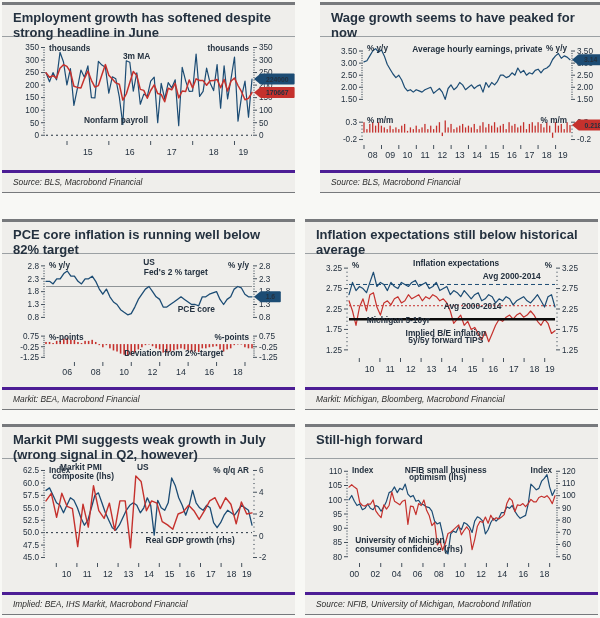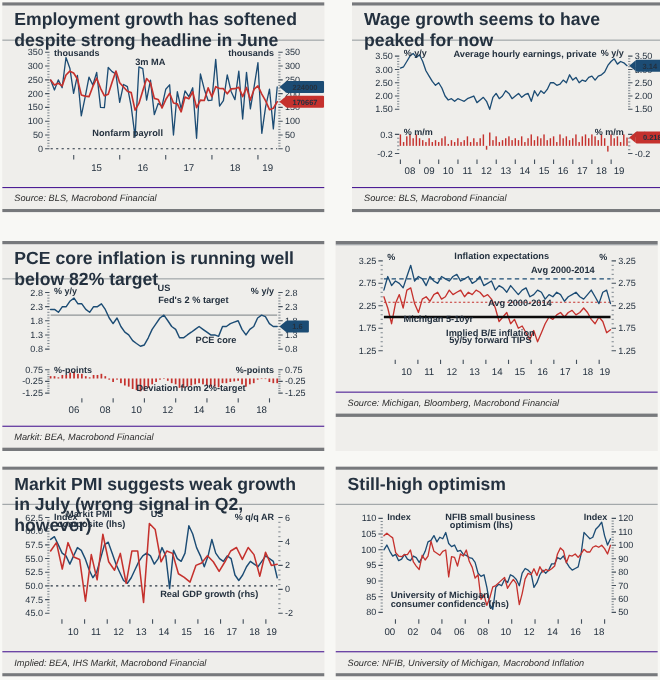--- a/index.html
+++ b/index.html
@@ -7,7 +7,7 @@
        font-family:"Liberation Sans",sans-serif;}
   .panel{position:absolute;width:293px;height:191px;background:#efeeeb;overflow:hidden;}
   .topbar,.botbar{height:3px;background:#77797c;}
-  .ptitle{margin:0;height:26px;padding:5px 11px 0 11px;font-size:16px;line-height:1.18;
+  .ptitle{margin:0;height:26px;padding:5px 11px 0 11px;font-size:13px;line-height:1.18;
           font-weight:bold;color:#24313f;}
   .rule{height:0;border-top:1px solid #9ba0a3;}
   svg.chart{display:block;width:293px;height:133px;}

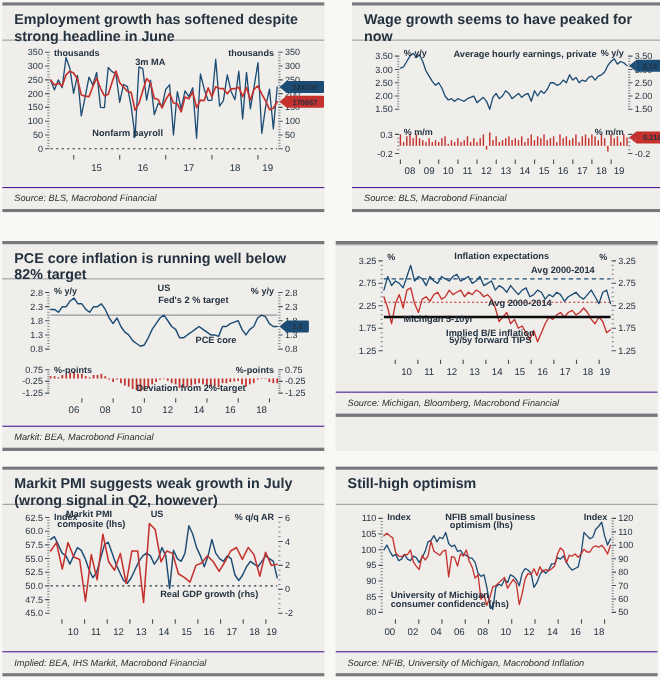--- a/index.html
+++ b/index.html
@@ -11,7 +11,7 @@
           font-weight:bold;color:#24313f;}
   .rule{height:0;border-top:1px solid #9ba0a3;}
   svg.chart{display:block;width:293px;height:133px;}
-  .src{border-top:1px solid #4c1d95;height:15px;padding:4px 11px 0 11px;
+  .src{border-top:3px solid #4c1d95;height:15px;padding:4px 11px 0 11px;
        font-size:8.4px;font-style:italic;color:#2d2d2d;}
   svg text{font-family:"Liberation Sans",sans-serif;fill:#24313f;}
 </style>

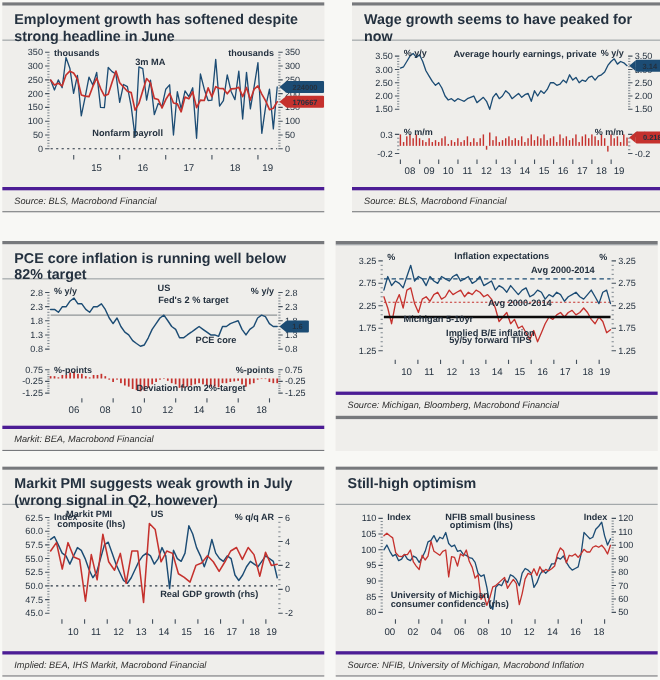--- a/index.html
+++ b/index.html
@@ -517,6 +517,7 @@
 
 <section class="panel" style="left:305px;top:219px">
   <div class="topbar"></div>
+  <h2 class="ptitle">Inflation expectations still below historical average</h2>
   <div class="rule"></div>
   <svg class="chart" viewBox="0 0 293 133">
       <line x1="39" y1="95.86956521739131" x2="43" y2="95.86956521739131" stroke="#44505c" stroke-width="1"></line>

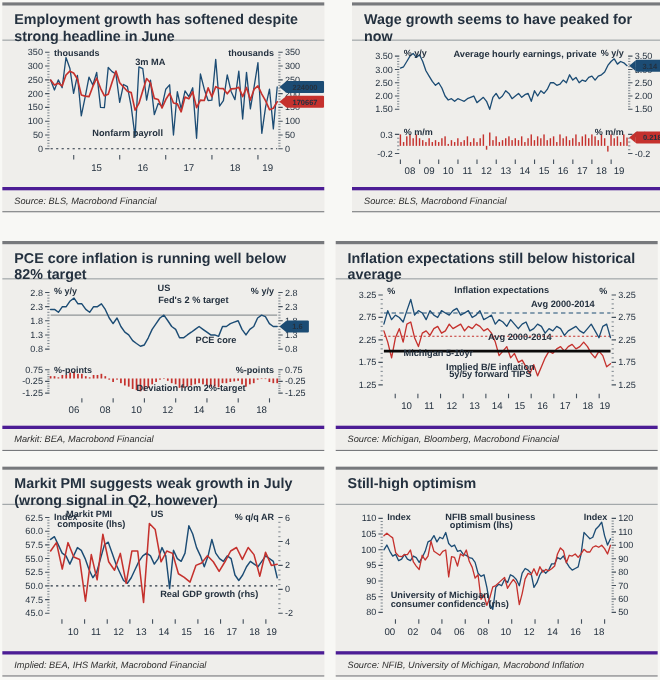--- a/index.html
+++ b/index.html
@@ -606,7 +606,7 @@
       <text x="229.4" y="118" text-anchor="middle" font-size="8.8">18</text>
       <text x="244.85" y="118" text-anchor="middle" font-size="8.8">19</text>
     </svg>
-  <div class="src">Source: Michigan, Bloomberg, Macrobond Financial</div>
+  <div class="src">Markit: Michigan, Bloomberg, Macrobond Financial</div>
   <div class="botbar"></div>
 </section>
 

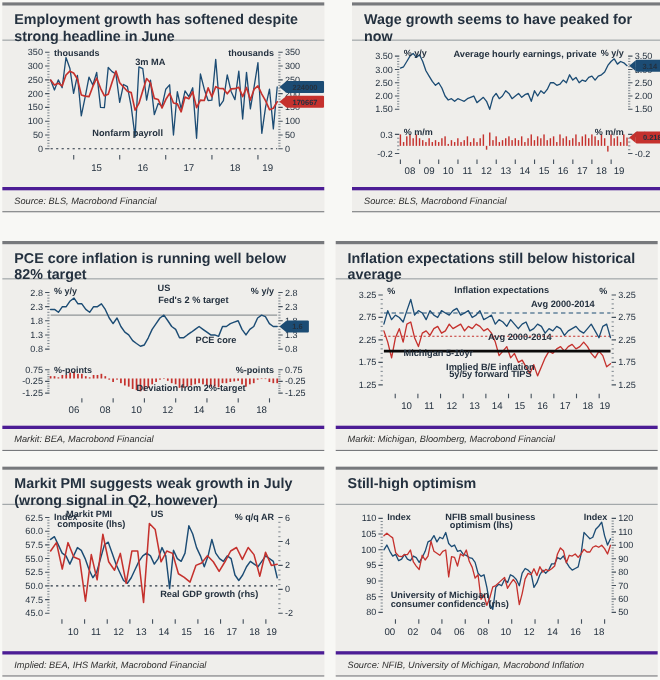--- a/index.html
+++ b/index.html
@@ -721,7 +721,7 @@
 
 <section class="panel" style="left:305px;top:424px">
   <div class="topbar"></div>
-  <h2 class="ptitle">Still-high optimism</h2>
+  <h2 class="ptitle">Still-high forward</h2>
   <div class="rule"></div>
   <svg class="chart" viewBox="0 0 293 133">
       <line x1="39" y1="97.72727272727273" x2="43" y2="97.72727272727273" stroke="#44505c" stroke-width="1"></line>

━━━━━━━━━━

Only the lines that contain the string "middle" are to be copied from the records.

       <text x="229.4" y="118" text-anchor="middle" font-size="8.8">18</text>
       <text x="244.85" y="118" text-anchor="middle" font-size="8.8">19</text>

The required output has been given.